Get base and bias data observations based on a single bias gid.

Parameters:
  • coord (tuple) – (lat, lon) to get data for.

  • daily_reduction (None | str) – Option to do a reduction of the hourly+ source base data to daily data. Can be None (no reduction, keep source time frequency), “avg” (daily average), “max” (daily max), “min” (daily min), “sum” (daily sum/total)

Returns:

  • base_data (np.ndarray) – 1D array of base data spatially averaged across the base_gid input and possibly daily-averaged or min/max’d as well.

  • bias_data (np.ndarray) – 1D array of temporal data at the requested gid.

  • base_dist (np.ndarray) – Array of nearest neighbor distances from coord to the base data sites with length equal to the number of high-resolution baseline gids that map to the low resolution bias gid pixel.

  • bias_dist (Float) – Nearest neighbor distance from coord to the bias data site

get_bias_data(bias_gid, bias_dh=None)[source]#

Get data from the biased data source for a single gid

Parameters:
  • bias_gid (int) – gid of the data to retrieve in the bias data source raster data. The gids for this data source are the enumerated indices of the flattened coordinate array.

  • bias_dh (DataHandler, default=self.bias_dh) – Any DataHandler from sup3r.preprocessing. This optional argument allows an alternative handler other than the usual bias_dh. For instance, the derived QuantileDeltaMappingCorrection uses it to access the reference biased dataset as well as the target biased dataset.

Returns:

bias_data (np.ndarray) – 1D array of temporal data at the requested gid.

classmethod get_base_data(base_fps, base_dset, base_gid, base_handler, base_handler_kwargs=None, daily_reduction='avg', decimals=None, base_dh_inst=None)[source]#

Get data from the baseline data source, possibly for many high-res base gids corresponding to a single coarse low-res bias gid.

Parameters:
  • base_fps (list | str) – One or more baseline .h5 filepaths representing non-biased data to use to correct the biased dataset. This is typically several years of WTK or NSRDB files.
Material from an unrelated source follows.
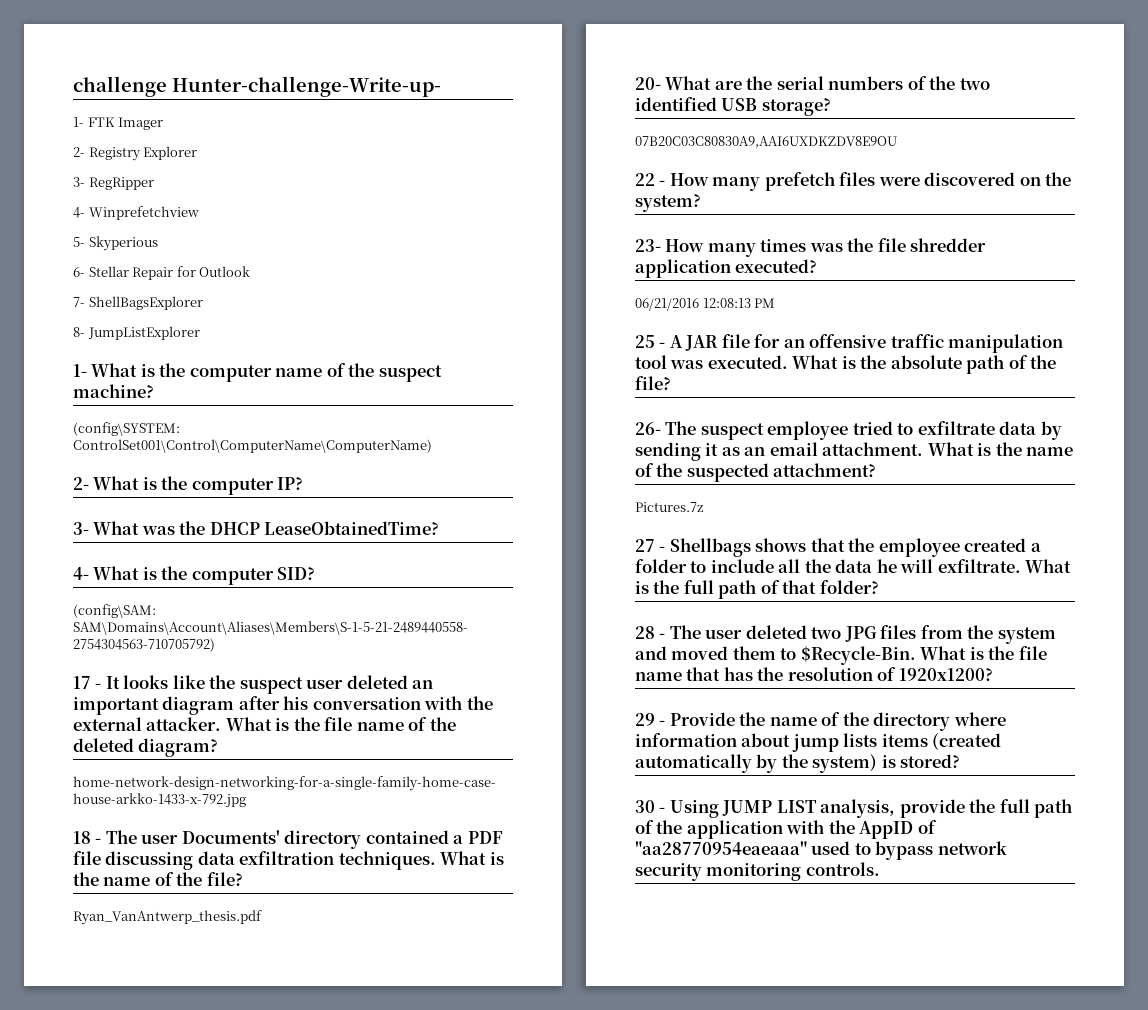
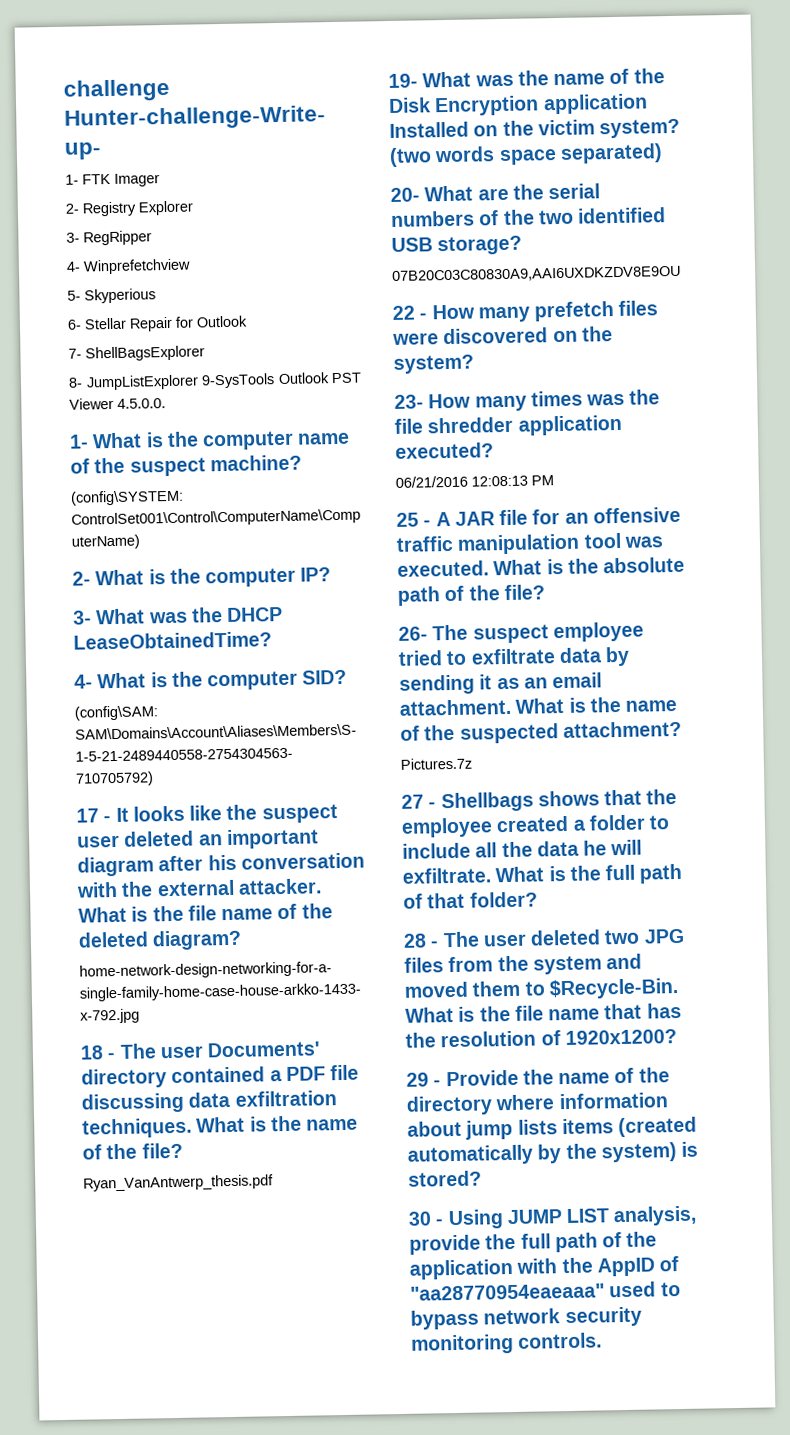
(200, 333) none -> [201,372,362,389] [69,397,166,410] 9-SysTools Outlook PST Viewer 4.5.0.0.
(262, 917) none -> [388,68,665,89] [388,93,648,117] [389,118,681,139] [389,143,663,167] // 19- What was the name of the Disk Encryption application Installed on the victim system? (two words space separated)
  • base_dset (str) – A single dataset from the base_fps to retrieve.

  • base_gid (int | np.ndarray) – One or more spatial gids to retrieve from base_fps. The data will be spatially averaged across all of these sites.

  • base_handler (rex.Resource) – A rex data handler similar to rex.Resource or sup3r.DataHandler classes (if using the latter, must also input base_dh_inst)

  • base_handler_kwargs (dict | None) – Optional kwargs to send to the initialization of the base_handler class

  • daily_reduction (None | str) – Option to do a reduction of the hourly+ source base data to daily data. Can be None (no reduction, keep source time frequency), “avg” (daily average), “max” (daily max), “min” (daily min), “sum” (daily sum/total)

  • decimals (int | None) – Option to round bias and base data to this number of decimals, this gets passed to np.around(). If decimals is negative, it specifies the number of positions to the left of the decimal point.

  • base_dh_inst (sup3r.DataHandler) – Instantiated DataHandler class that has already loaded the base data (required if base files are .nc and are not being opened by a rex Resource handler).

Returns:

  • out_data (np.ndarray) – 1D array of base data spatially averaged across the base_gid input and possibly daily-averaged or min/max’d as well.

  • out_ti (pd.DatetimeIndex) – DatetimeIndex object of datetimes corresponding to the output data.